Backup outside linebacker Connor Brewer was the only Millikan University player in attendance when the national anthem played before his football team beat Augustana College on Oct. 15. His coaches and teammates were in the locker room, and that lonely stance in front of thousands of fans on an Illinois gridiron didn’t go unnoticed by one fallen Marine’s mother.
Divisive emotions stirred nationwide when San Francisco quarterback Colin Kaepernick sat for the national anthem a few weeks ago—a protest that has subsequently mutated into contagious kneeling. The millionaires-turned-social-activists knew captive television audiences would fuel the flames on social media, but Brewer plays for a college team most of us never heard of, and apparently wants the notoriety to disappear because he’s not granting interviews (even to Fox News network).

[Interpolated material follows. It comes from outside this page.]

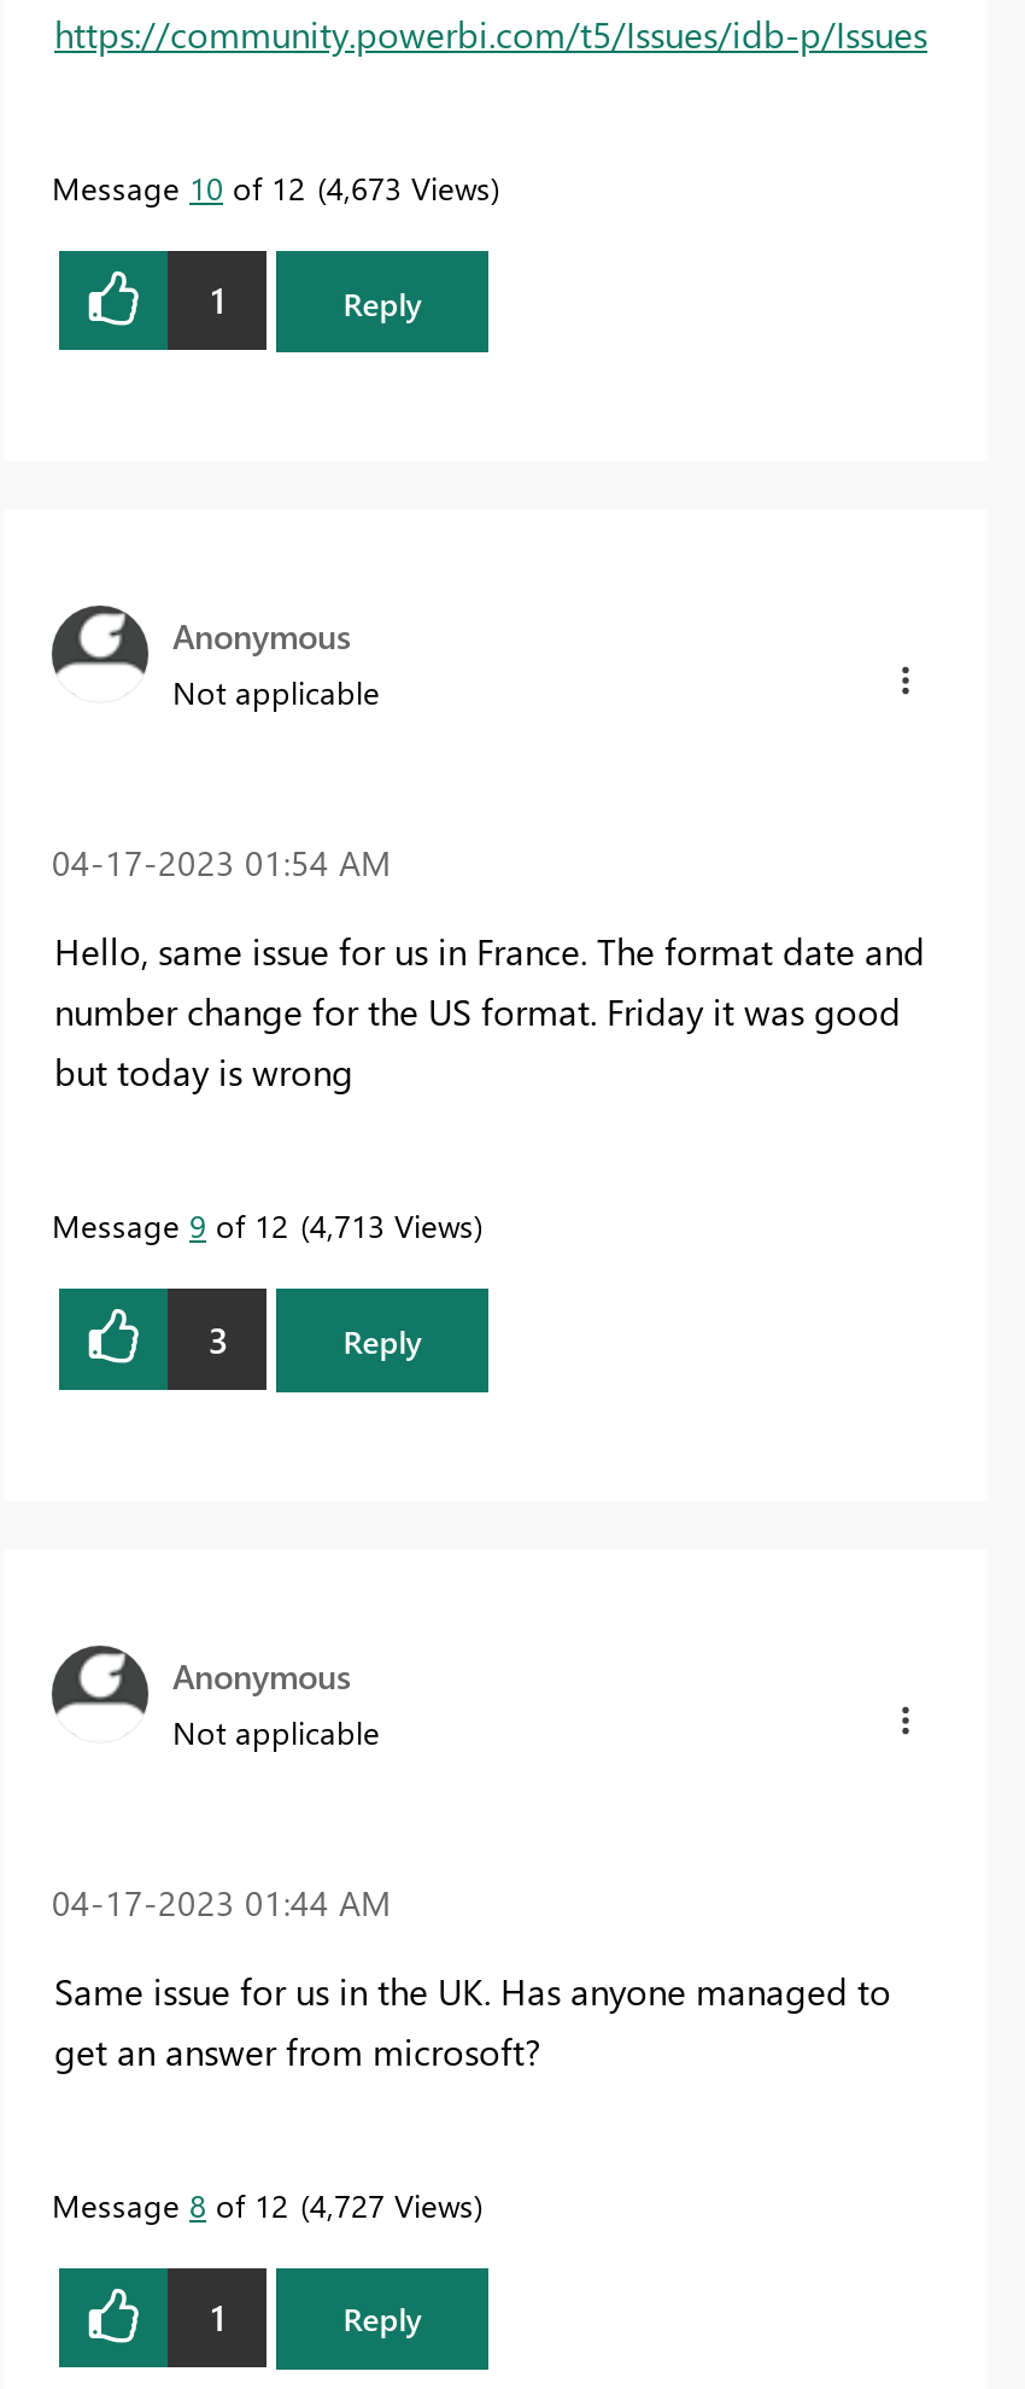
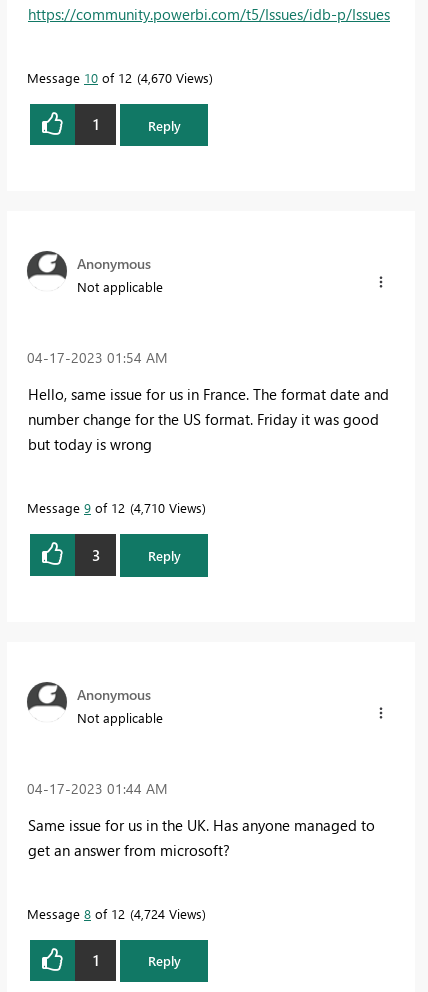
[52,166,491,207] Message 10 of 12 4,673 Views -> [27,69,209,86] Message 10 of 12 4,670 Views
[52,1205,474,1246] Message 9 of 12 4,713 Views -> [27,499,202,516] Message 9 of 12 4,710 Views
[52,2183,474,2224] Message 8 of 12 4,727 Views -> [27,905,202,922] Message 8 of 12 4,724 Views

But, the image of him standing alone on his team’s sideline—then rushing in to join his teammates in the locker room after the song—touched Debi Daniels enough to send a note to the reporter. “Reading your article about Connor broke my heart,” she wrote. “It was the loneliness—that he had to be there by himself.” Daniels is a Gold Star Mother, a title unfortunately earned by those who have lost a child while serving this great nation in uniform.
Her son, Nickolas Daniels, was a star athlete on the St. Patrick High School football team in Chicago. He went on to play for Millikan in 2004—on both sides of the ball—but ultimately went back to his old school to help coach the freshman team. His ultimate goal, though, was to become a police officer and when he joined the U.S. Marine Corps in January of 2010 he hoped it would look good on his resume. (images from nbcchicago.com)
He was assigned to the 3rd Combat Engineer Battalion, 1st Marine Division. Just before his September 2011 deployment to Afghanistan he confided to his parents that when he returned he would marry his girlfriend. During his service, he received a Purple Heart, Combat Action Ribbon, National Defense Service Medal, Global War on Terrorism Service Medal and Sea Service Deployment Ribbon.
On Nov. 5, 2011, Lance Cpl. Daniels was killed in combat, and is listed among the more than 100 Marines who died in the Battle of Sangin—considered the bloodiest long-term engagement in the Sand Box by U.S. and British forces. He is survived by his parents, two brothers and a sister.
Funeral services were befitting a local hero and included a procession of more than 200 squad cars and 500 vehicles. His parents purchased a local bar later to honor one of Nickolas’ last requests.
None of it can mend a mother’s broken heart, though. She remained silent on the national anthem controversy until the school her son attended decided the team should hide in the locker room—well, all but one of them. She didn’t indict the right to free speech, just the timing and wanted to make sure Brewer knew he isn’t the only one who feels strongly about the issue.
Brewer is only a freshman, but he did get some playing time according to the box score.